Permit technicians have a tough job....especially if they do it right.

The worst part of the job is being stuck in an office all day, every day.


----------



## Sifu (Feb 9, 2014)

Also attended, for the first time as a CO resident.  Enjoyed Glen's presentation.......what energy!  Recommend looking at his app for combustion air, does a nice quick calc for you on the run.  Been using it for a month or so (didn't know he wrote it until Friday) and it makes a nice tool when you are crawling around away from any tables.  Also nice to meet Fatboy.


----------



## Glenn (Feb 9, 2014)

Sifu said:
			
		

> Also attended, for the first time as a CO resident.  ...   Also nice to meet Fatboy.


Ah-ha!  Your secret identity has been revealed to me, muhha-ha-ha*

*evil laugh


----------



## Glenn (Feb 9, 2014)

Sifu said:
			
		

> Recommend looking at his app for combustion air, does a nice quick calc for you on the run.  Been using it for a month or so (didn't know he wrote it until Friday) and it makes a nice tool when you are crawling around away from any tables.

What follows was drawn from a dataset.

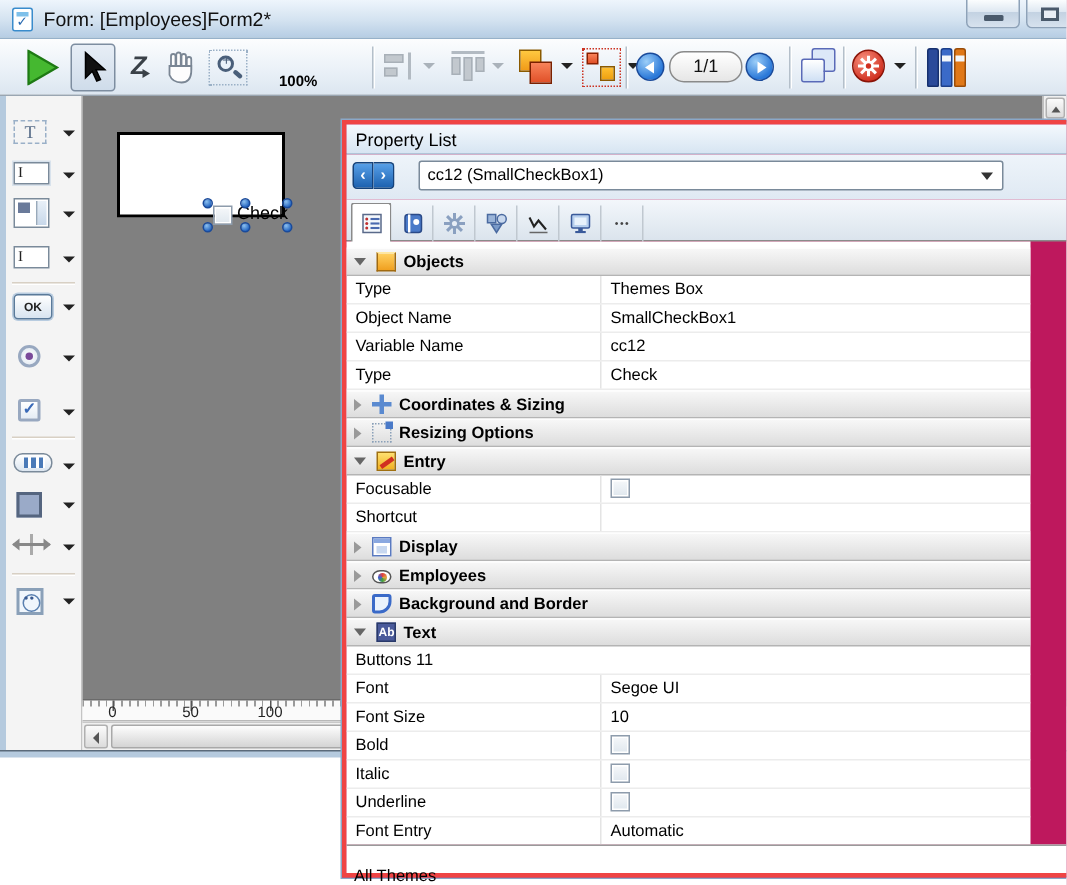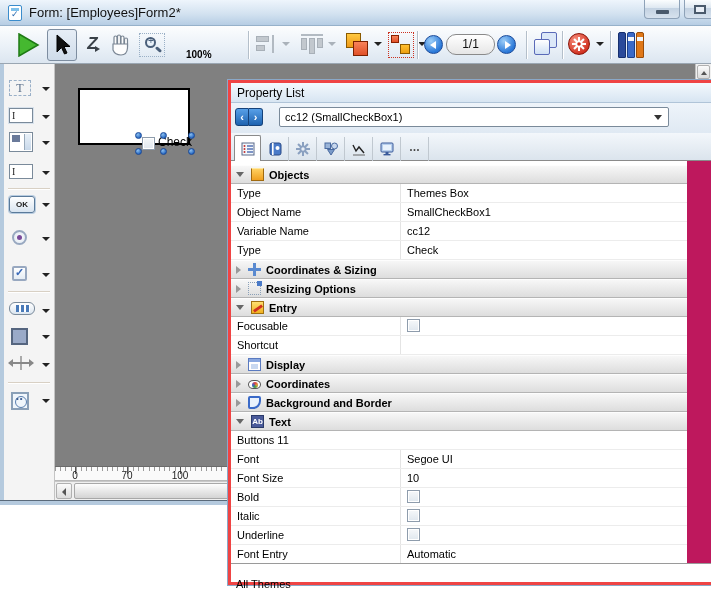"Coordinates" span.sec-label { text: Coordinates -> Employees }
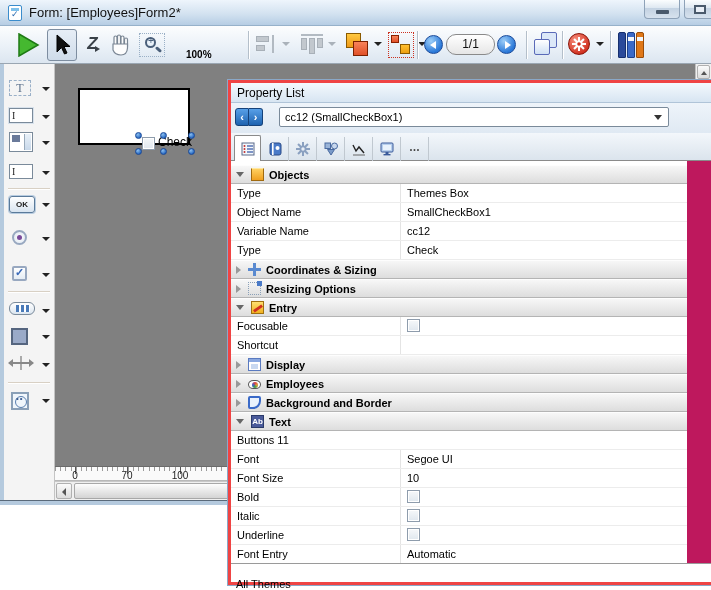"70" span.ruler-num { text: 70 -> 50 }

Cough-cough, post a review on Google Play, cough-cough.


----------



## conarb (Feb 9, 2014)

What are you Colorado guys going to do now that pot is legal? You'll probably get invaded by Vermont style Hippies building their shacks, they want nothing to do with codes. They called the Superbowl the Stonerbowl, a game between teams from the two stoner states.  And they call California the land of fruits and nuts, you'll catch up fast, I read that the Vermont governor devoted his entire State of the State address to the drug problem, even Doonesbury has been *running a series* about Hippies moving to Colorado to grow pot.


----------



## fatboy (Feb 10, 2014)

We have had them for years, in the Peoples Republic of Boulder.......

Glad to "meet you" also Sifu!


----------